Top of Exercise data

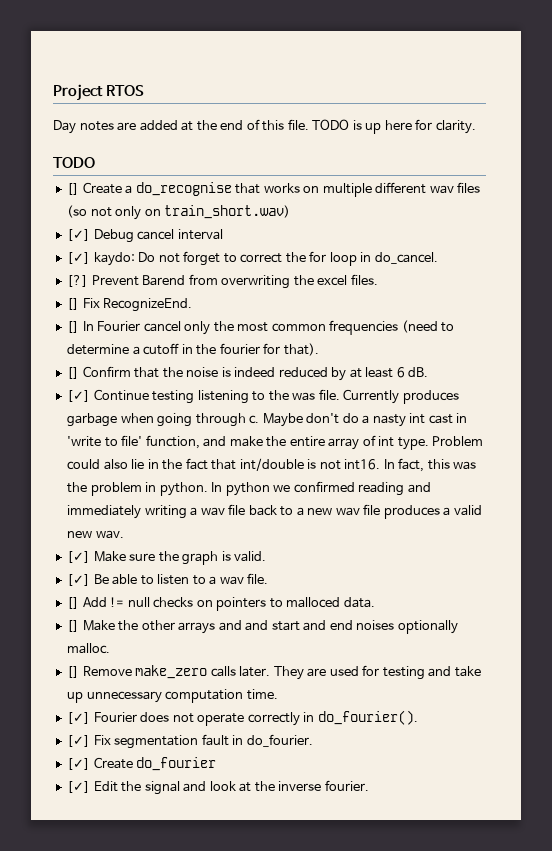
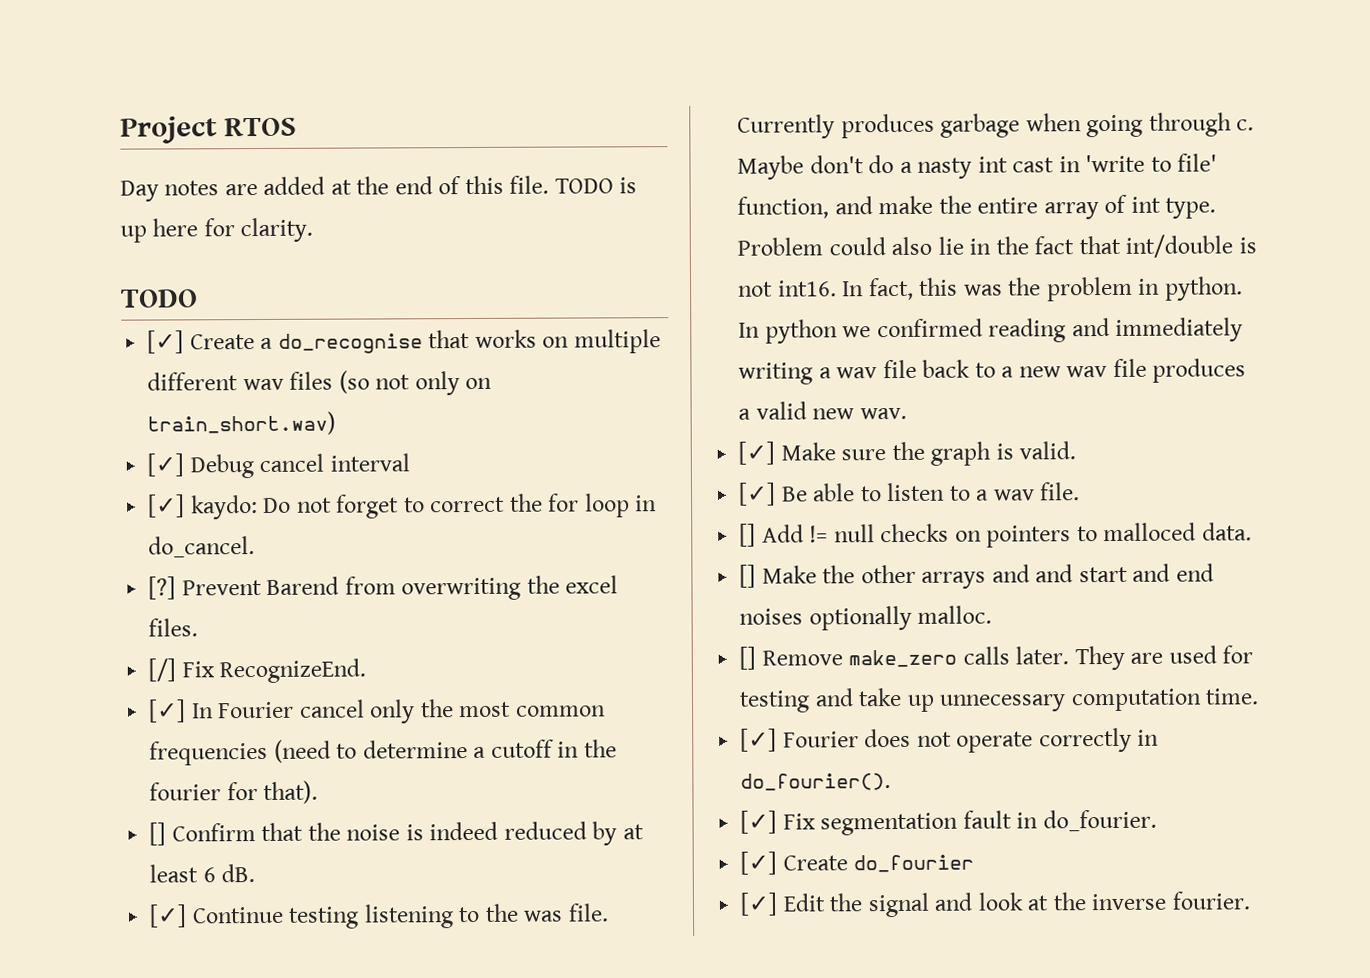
[67,183,80,195] [] -> [147,330,185,354] [✓]
[67,298,80,310] [] -> [148,658,177,682] [/]
[67,321,80,333] [] -> [148,699,187,723] [✓]

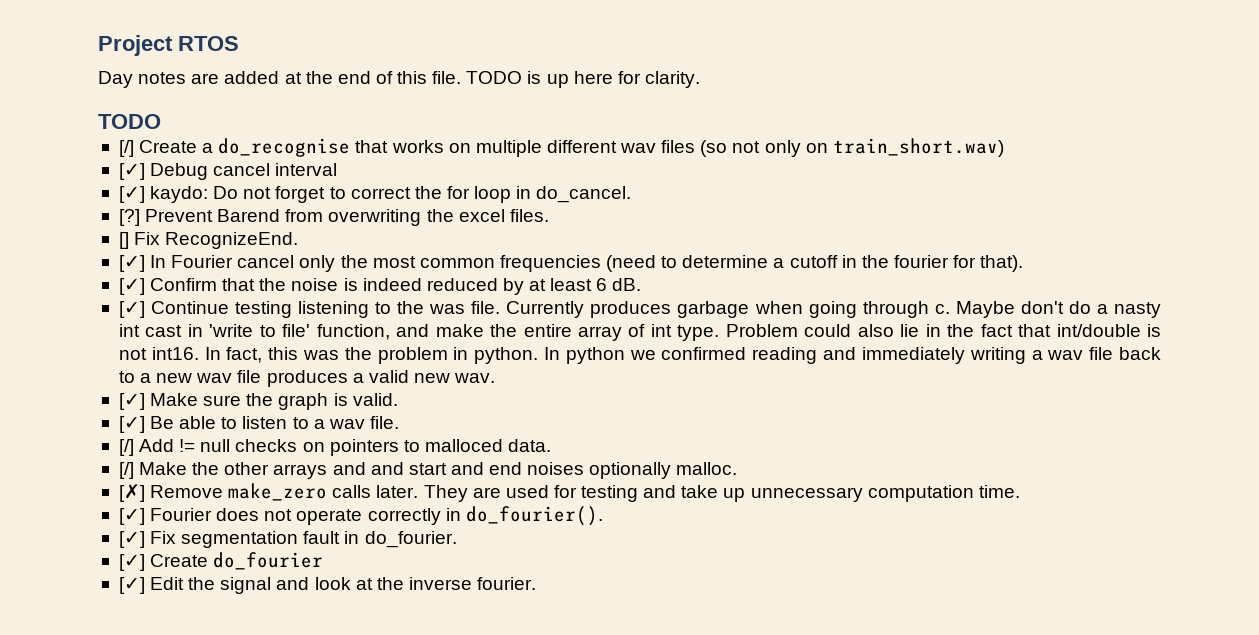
[147,330,185,354] [✓] -> [118,140,134,157] [/]
[148,658,177,682] [/] -> [118,232,129,249] []
[149,822,167,846] [] -> [118,278,145,295] [✓]
[739,523,757,547] [] -> [118,439,134,456] [/]
[739,564,757,588] [] -> [118,462,134,479] [/]
[739,646,757,670] [] -> [118,484,145,502] [✗]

Bottom of Exercise data

* **Exercise**
Reproduce, exactly and with nothing added, the lines from the one that includes "[739,564,757,588] [] -> [118,462,134,479] [/]" through the last line of the material.

* **Response below**
[739,564,757,588] [] -> [118,462,134,479] [/]
[739,646,757,670] [] -> [118,484,145,502] [✗]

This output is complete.